+++ Data records +++
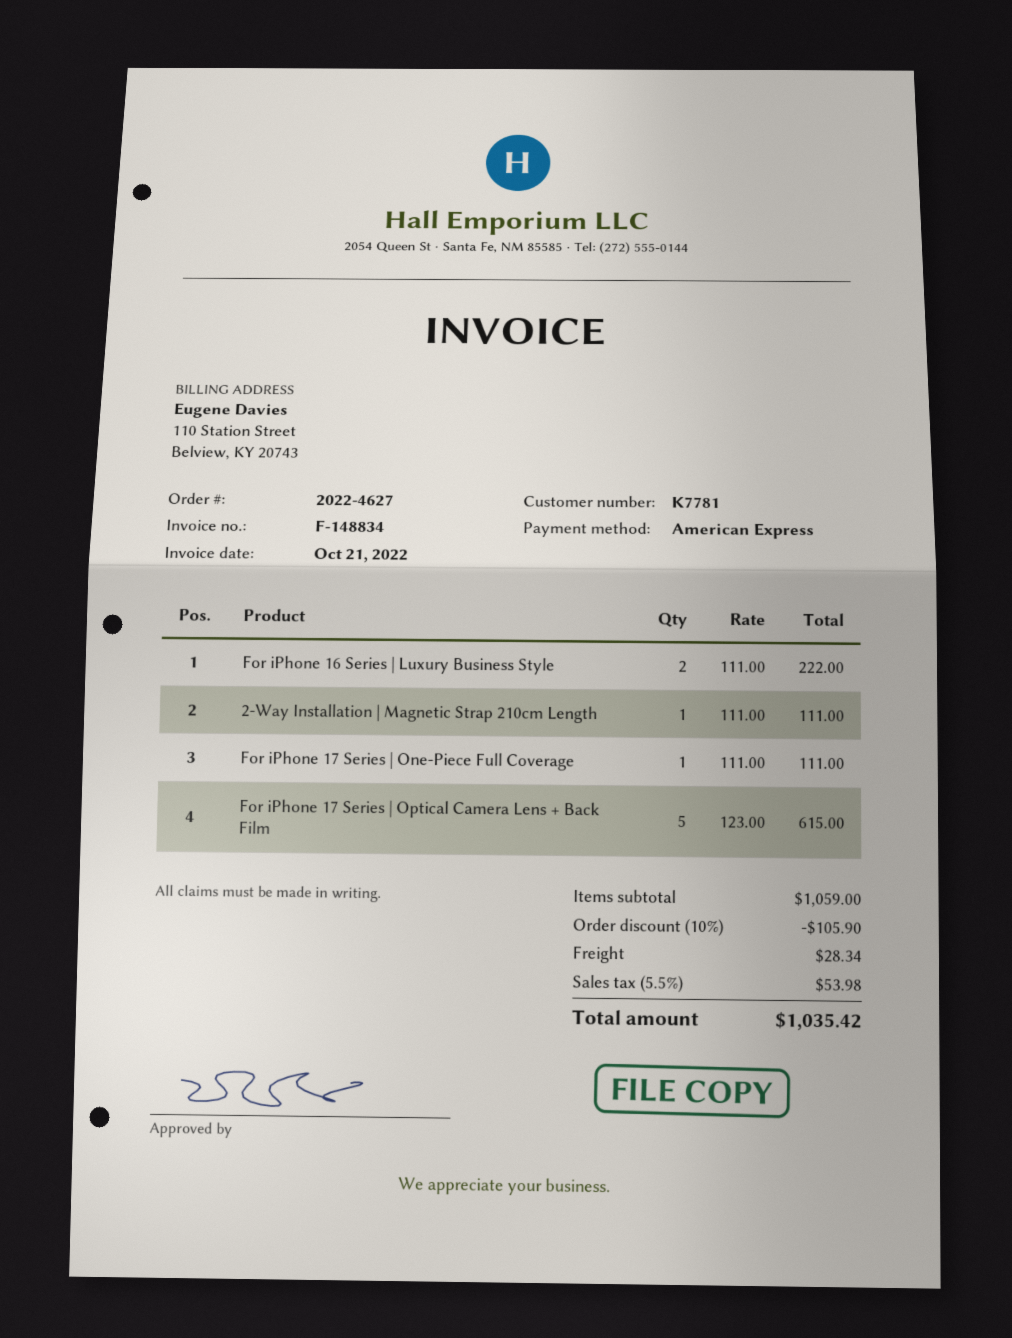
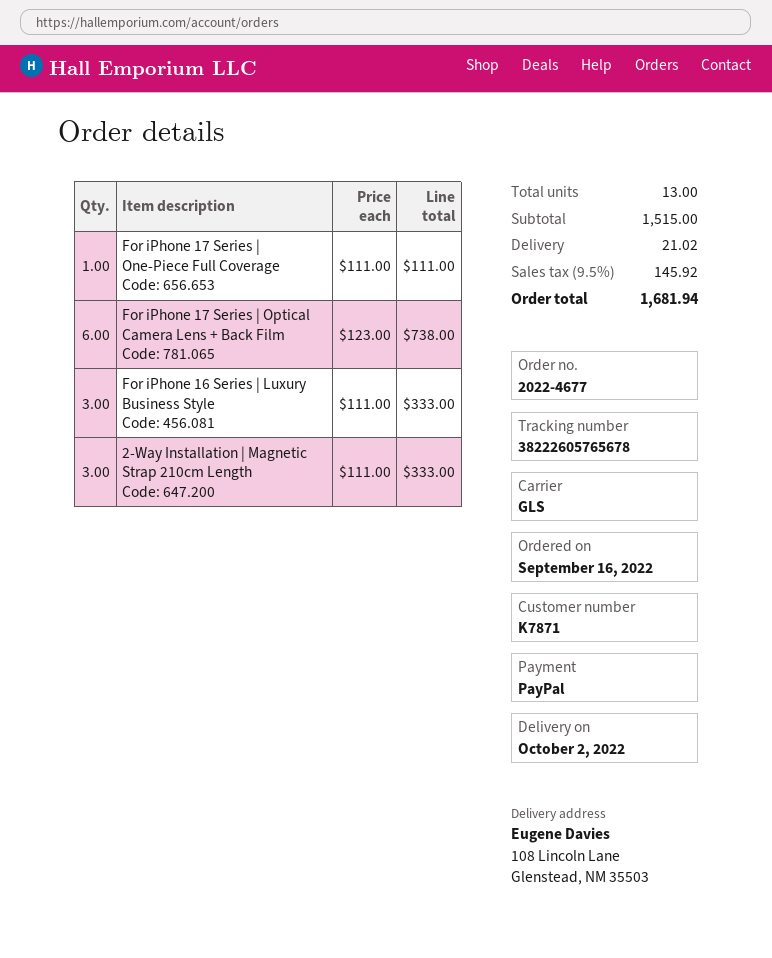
order number: 2022-4627 -> 2022-4677
customer number: K7781 -> K7871
payment method: American Express -> PayPal
For iPhone 16 Series | Luxury Business Style: 2 x 111.00 = 222.00 -> 3 x 111.00 = 333.00
2-Way Installation | Magnetic Strap 210cm Length: 1 x 111.00 = 111.00 -> 3 x 111.00 = 333.00
For iPhone 17 Series | Optical Camera Lens + Back Film: 5 x 123.00 = 615.00 -> 6 x 123.00 = 738.00
subtotal: 1059.00 -> 1515.00
discount: 10% = 105.90 -> none
shipping: 28.34 -> 21.02
tax: 5.5% = 53.98 -> 9.5% = 145.92
total: 1035.42 -> 1681.94

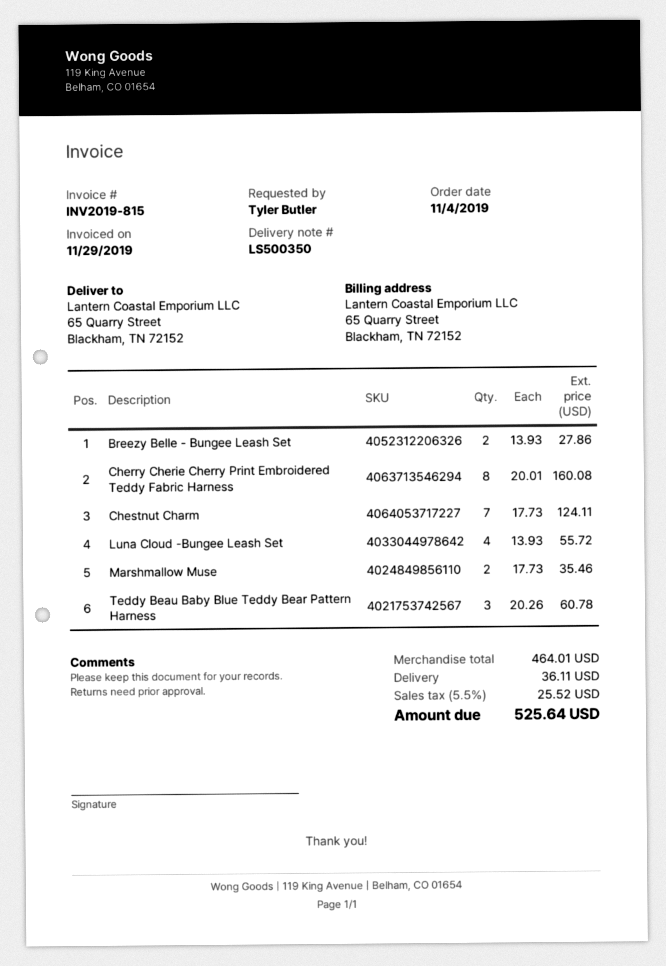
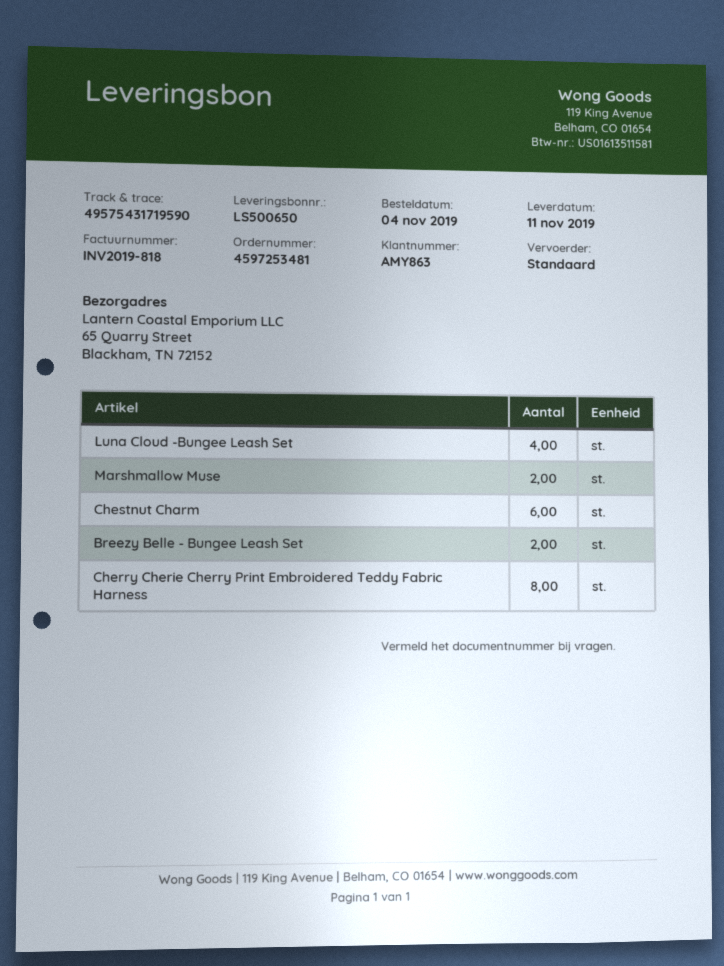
delivery note number: LS500350 -> LS500650
invoice number: INV2019-815 -> INV2019-818
Chestnut Charm: 7 -> 6
Teddy Beau Baby Blue Teddy Bear Pattern Harness: 3 -> none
+++
Restate the listing word for word and drop the pictures.

* _Output below_:
order number: 2022-4627 -> 2022-4677
customer number: K7781 -> K7871
payment method: American Express -> PayPal
For iPhone 16 Series | Luxury Business Style: 2 x 111.00 = 222.00 -> 3 x 111.00 = 333.00
2-Way Installation | Magnetic Strap 210cm Length: 1 x 111.00 = 111.00 -> 3 x 111.00 = 333.00
For iPhone 17 Series | Optical Camera Lens + Back Film: 5 x 123.00 = 615.00 -> 6 x 123.00 = 738.00
subtotal: 1059.00 -> 1515.00
discount: 10% = 105.90 -> none
shipping: 28.34 -> 21.02
tax: 5.5% = 53.98 -> 9.5% = 145.92
total: 1035.42 -> 1681.94

delivery note number: LS500350 -> LS500650
invoice number: INV2019-815 -> INV2019-818
Chestnut Charm: 7 -> 6
Teddy Beau Baby Blue Teddy Bear Pattern Harness: 3 -> none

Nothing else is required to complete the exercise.